* [PROBLEM DESCRIPTION]: Exact copies of all the lines below are needed, without the pictures.

Revision tracking records:
--
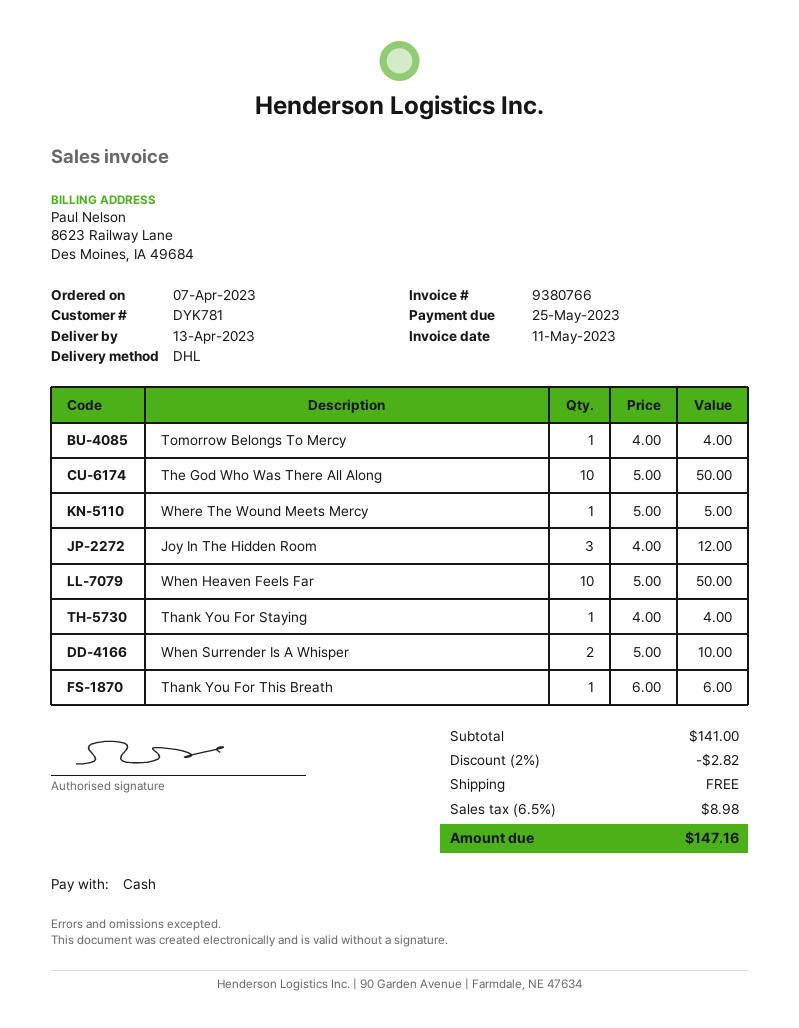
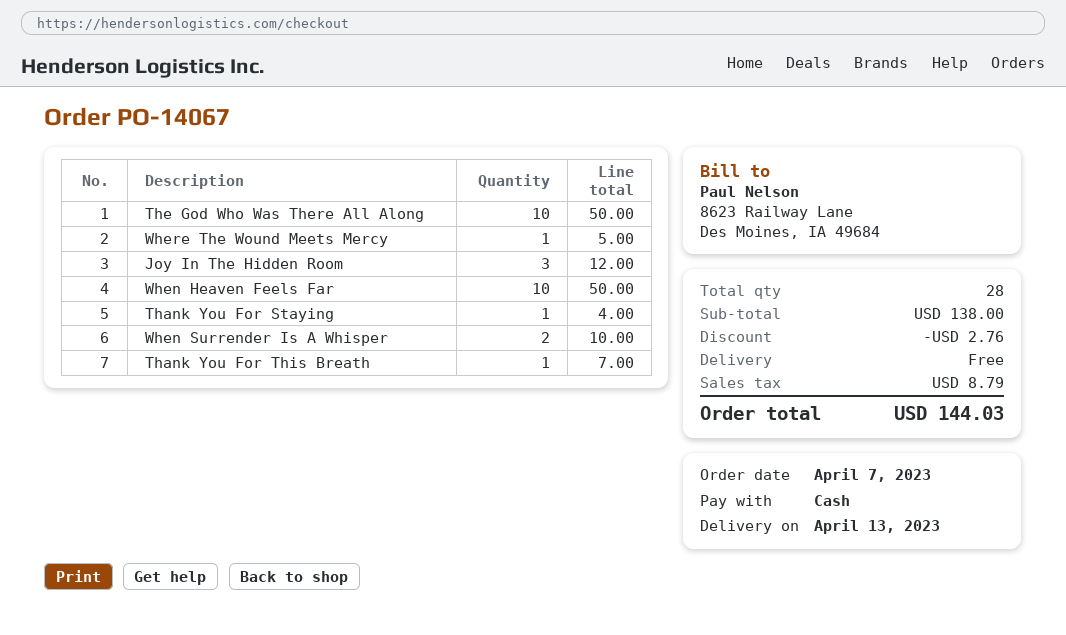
Tomorrow Belongs To Mercy: 1 for 4.00 -> none
Thank You For This Breath: 1 for 6.00 -> 1 for 7.00
subtotal: 141.00 -> 138.00
discount: 2.82 -> 2.76
tax: 8.98 -> 8.79
total: 147.16 -> 144.03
--
* [RESPONSE AREA]:
Tomorrow Belongs To Mercy: 1 for 4.00 -> none
Thank You For This Breath: 1 for 6.00 -> 1 for 7.00
subtotal: 141.00 -> 138.00
discount: 2.82 -> 2.76
tax: 8.98 -> 8.79
total: 147.16 -> 144.03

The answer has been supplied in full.